Algunos eran unos sueños muy antiguos y turbadores. Por ejemplo, el sueño en el que aparecían Maury y Eric como una sola persona. Otro sueño era el de Joseph que conducía su coche, y ella corría hacia él con impulsiva alegría, pero Joseph volvía fríamente la cabeza. No quería hablarla y sabía que ello era debido a que le había herido y a que no había ningún bálsamo para esa herida.

Tuvo también un sueño nuevo acerca de Laura y Robby McAlister. Este era un muchacho muy agradable, inteligente y jovial, con pecas y unas gruesas pestañas rubias. Laura había estado viviendo con él en la Universidad. No pertenecía a la religión adecuada y además, no quería de ninguna forma casarse con ella. Los hombres no se casan con mujeres que resultan tan fáciles. ¿O eso ya no seguía siendo verdad? La vida había cambiado tan deprisa que Anna no estaba a menudo segura de qué era cierto o qué no lo era.

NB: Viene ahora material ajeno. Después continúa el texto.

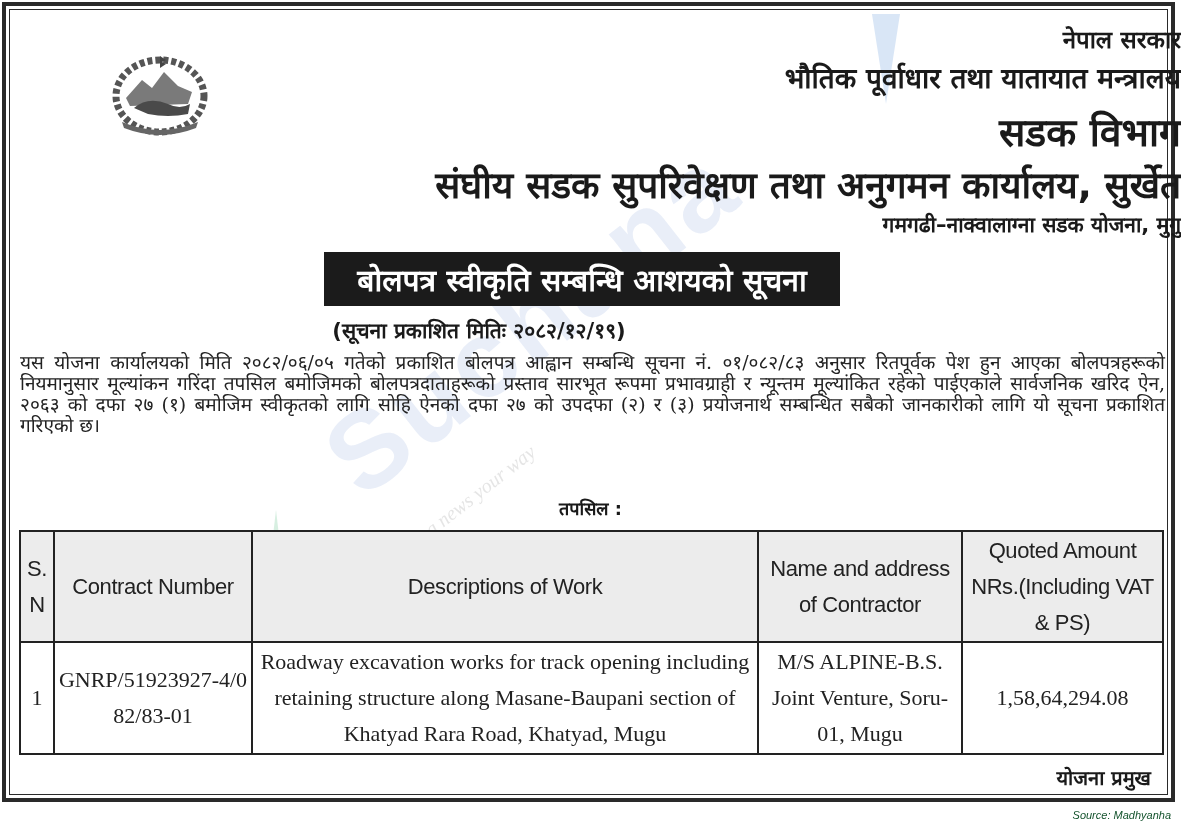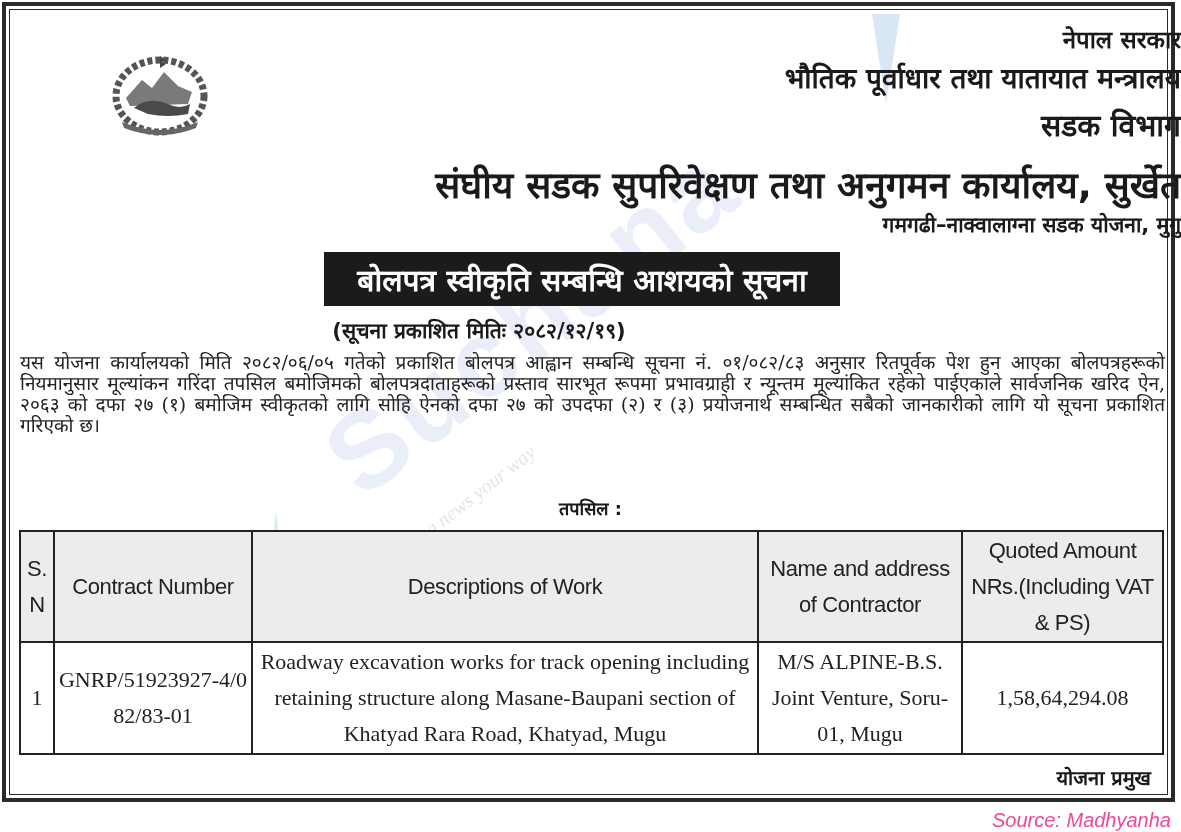--- a/index.html
+++ b/index.html
@@ -31,21 +31,21 @@
     width: 0; height: 0; border-left: 14px solid transparent; border-right: 14px solid transparent;
   }
 
   .emblem {
     position: absolute; left: 108px; top: 52px; width: 104px; height: 84px;
   }
 
   .hdr { position: absolute; left: 0; width: 1181px; text-align: right; font-weight: bold; color: #1a1a1a; }
   .h1 { top: 22px; font-size: 24px; }
   .h2 { top: 58px; font-size: 28px; }
-  .h3 { top: 104px; font-size: 30px; }
+  .h3 { top: 104px; font-size: 39px; }
   .h4 { top: 158px; font-size: 37px; }
   .h5 { top: 210px; font-size: 21px; }
 
   .title-banner {
     position: absolute; left: 324px; top: 252px; width: 516px; height: 54px;
     background: #1b1b1b; color: #ffffff; font-weight: bold; font-size: 30px;
     display: flex; align-items: center; justify-content: center; white-space: nowrap;
   }
   .pub-date {
     position: absolute; left: 0; width: 958px; top: 316px; text-align: center;
@@ -76,21 +76,21 @@
   table.contract td {
     font-family: "Liberation Serif", serif; font-size: 22px; line-height: 36px;
     height: 112px; color: #222; padding: 0 2px;
   }
 
   .signature {
     position: absolute; right: 30px; top: 764px; font-weight: bold; font-size: 20px;
   }
   .source {
     position: absolute; right: 10px; top: 809px; font-family: "Liberation Sans", sans-serif;
-    font-style: italic; font-size: 20px; color: #ec4899;
+    font-style: italic; font-size: 11px; color: #14532d;
   }
 </style>
 </head>
 <body>
 
 <div class="wm wm-text">Suchana</div>
 <div class="wm wm-sub">Redefining news your way</div>
 <div class="wm wm-tri" style="left:872px; top:14px; border-top:90px solid rgba(170,200,235,0.45);"></div>
 <div class="wm wm-tri" style="left:262px; top:510px; border-bottom:120px solid rgba(140,210,170,0.35);"></div>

Se movió y se despertó de nuevo.

Y aunque lo hubiera querido, sus padres tampoco abrían consentido en que se casase con ella. Seguramente la rechazarían. El miedo secó la boca de Anna. A las primeras luces del amanecer vio la camisa y los vaqueros de Laura colgados en una silla: qué cosas más juveniles para una chiquilla. Cosas sin sentido y descuidadas.

Iris lo sabía.

—¿Lo sabe tu madre? —le preguntó Anna.

—Oh, sí, claro que lo sabe. Teme que salga perjudicada. Confía en que sepa lo que hago.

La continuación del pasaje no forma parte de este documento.